LORD

Amaba usar la vieja máquina de escribir de mi padre en la primera década del siglo XXI. La tinta la conseguía con un comerciante chino que lloraba de placer con mis chistes.
No había otra manera de escribir esa historia de amor. La máquina de escribir alimentaba una experiencia que aclamaba el pasado, el tiempo de donde quería que saliera mi historia y el tiempo de donde surgieron estas máquinas, inmersas en ese momento particular donde el Barroco y el Romanticismo se fundían y confundían.
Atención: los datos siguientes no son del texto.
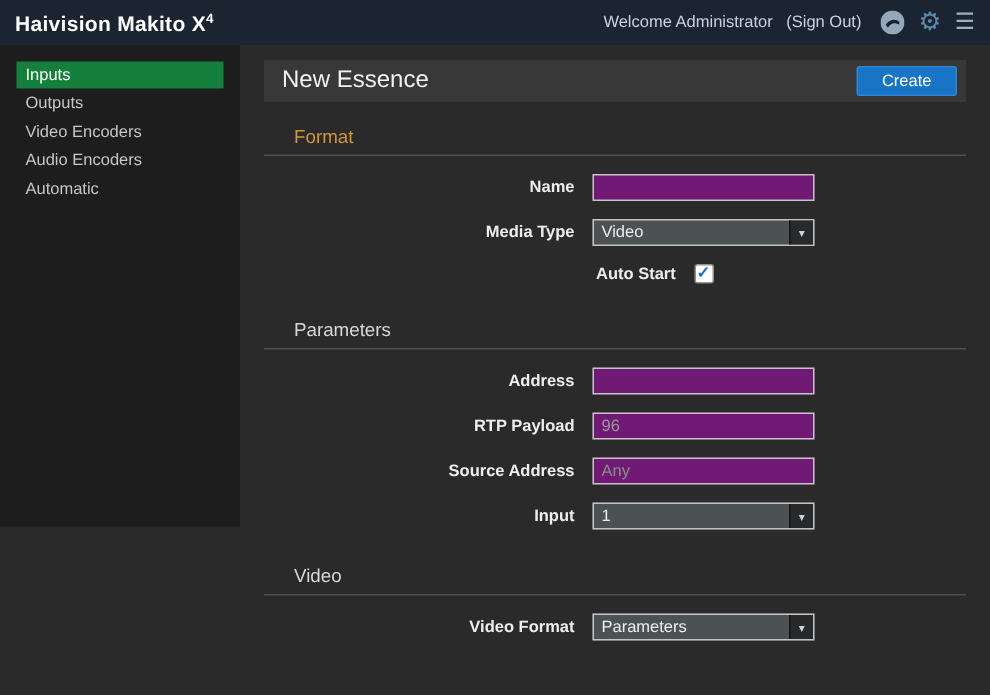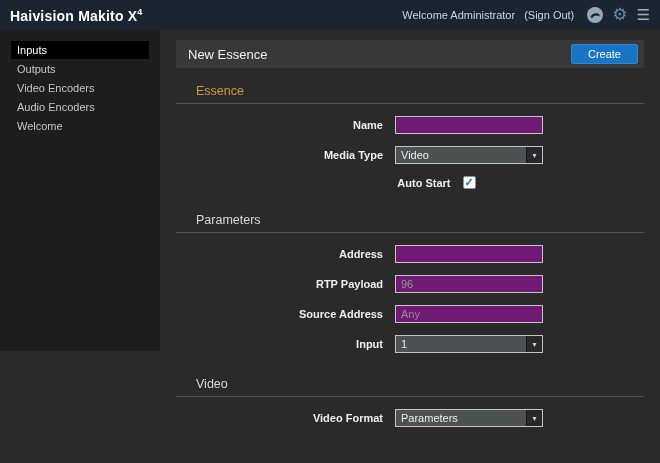--- a/index.html
+++ b/index.html
@@ -37,7 +37,7 @@
     font-size:11px; color:#c6c6c6; cursor:pointer;
     white-space:nowrap;
   }
-  .side-item.active { background:#000000; color:#ffffff; }
+  .side-item.active { background:#15803d; color:#ffffff; }
 
   
   .content { flex:1; padding:10px 16px 0 16px; background:#2a2a2a; min-width:0; }

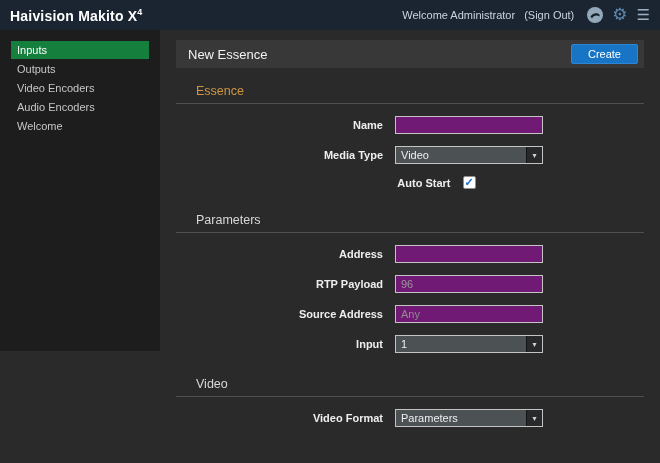--- a/index.html
+++ b/index.html
@@ -47,7 +47,7 @@
     display:flex; align-items:center;
     padding:0 6px 0 12px;
   }
-  .page-title { color:#f2f2f2; font-size:13px;text-align:right; }
+  .page-title { color:#f2f2f2; font-size:16px;text-align:right; }
   .create-btn {
     margin-left:auto;
     background:#1874c4; color:#ffffff;

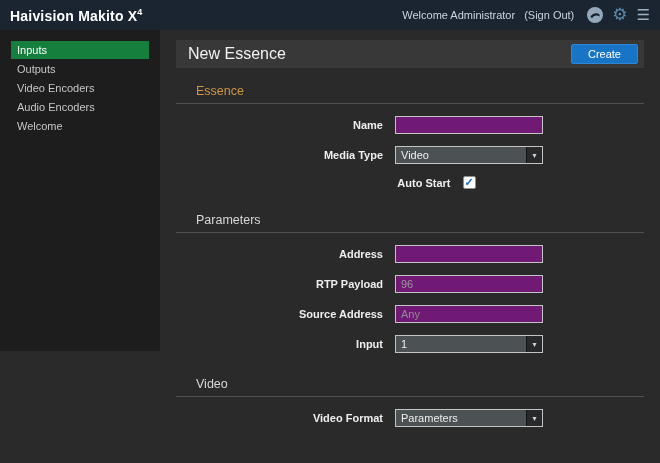--- a/index.html
+++ b/index.html
@@ -142,7 +142,7 @@
         <button class="create-btn">Create</button>
       </div>
 
-      <div class="section-head orange">Essence</div>
+      <div class="section-head orange">Format</div>
       <div class="divider"></div>
 
       <div class="form-row">

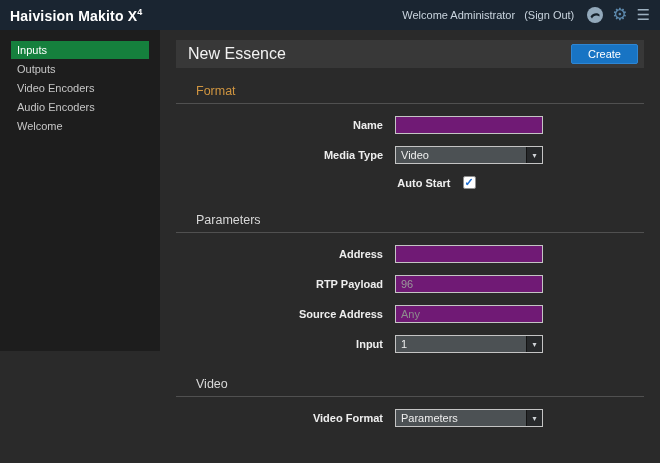--- a/index.html
+++ b/index.html
@@ -132,7 +132,7 @@
       <div class="side-item">Outputs</div>
       <div class="side-item">Video Encoders</div>
       <div class="side-item">Audio Encoders</div>
-      <div class="side-item">Welcome</div>
+      <div class="side-item">Automatic</div>
     </nav>
 
     <main class="content">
Así soñé mi historia de amor, desde la furia superlativa del deseo, desde el significado sublime del detalle. Alto, delgado, media barba alrededor del rostro, ojos café como su cabello, alemán de nacimiento, políticamente francés e inglés por convicción. Soñé mi amante sin prejuicios, rico, cínico, sin mucha arrogancia y cierto orgullo, mi poeta decimonónico. Con una inclinación morbosa hacia las mujeres mayores, astuto frente a ellas con sus palabras, con su mirada sugerente, con su desenfreno con erección pero sin dejar de amarme. Yo por encima de ellas, cavando siempre un nuevo remordimiento cada vez que exponía su rostro frente al espejo. Yo, la que recibía halagos compartidos pero con su mirada sujetada por la mía mientras sostenía su barbilla con ambas manos, yo la que lo erizaba susurrándole juegos sexuales en medio del sermón en la iglesia, yo la que irrumpía en su pensamiento suprimiéndole un verso formidable, yo la que le inspiraba el valor de gastarse lo ganado en el mes en una noche de vino, yo la que lo recibía para ofrecerle el dinero perdido, yo siempre proyectando mi amor en su sonrisa alucinógena, alienígena, alienante.

Él, con barba temiendo a mi forma de amarlo y amándome por ello. Yo, sin corsé.

Una historia que ha dejado sin tinta mi máquina, obligándome a teclear con más fuerza innecesaria la laptop y a esperar el chino con nuevos rollos de tinta negra.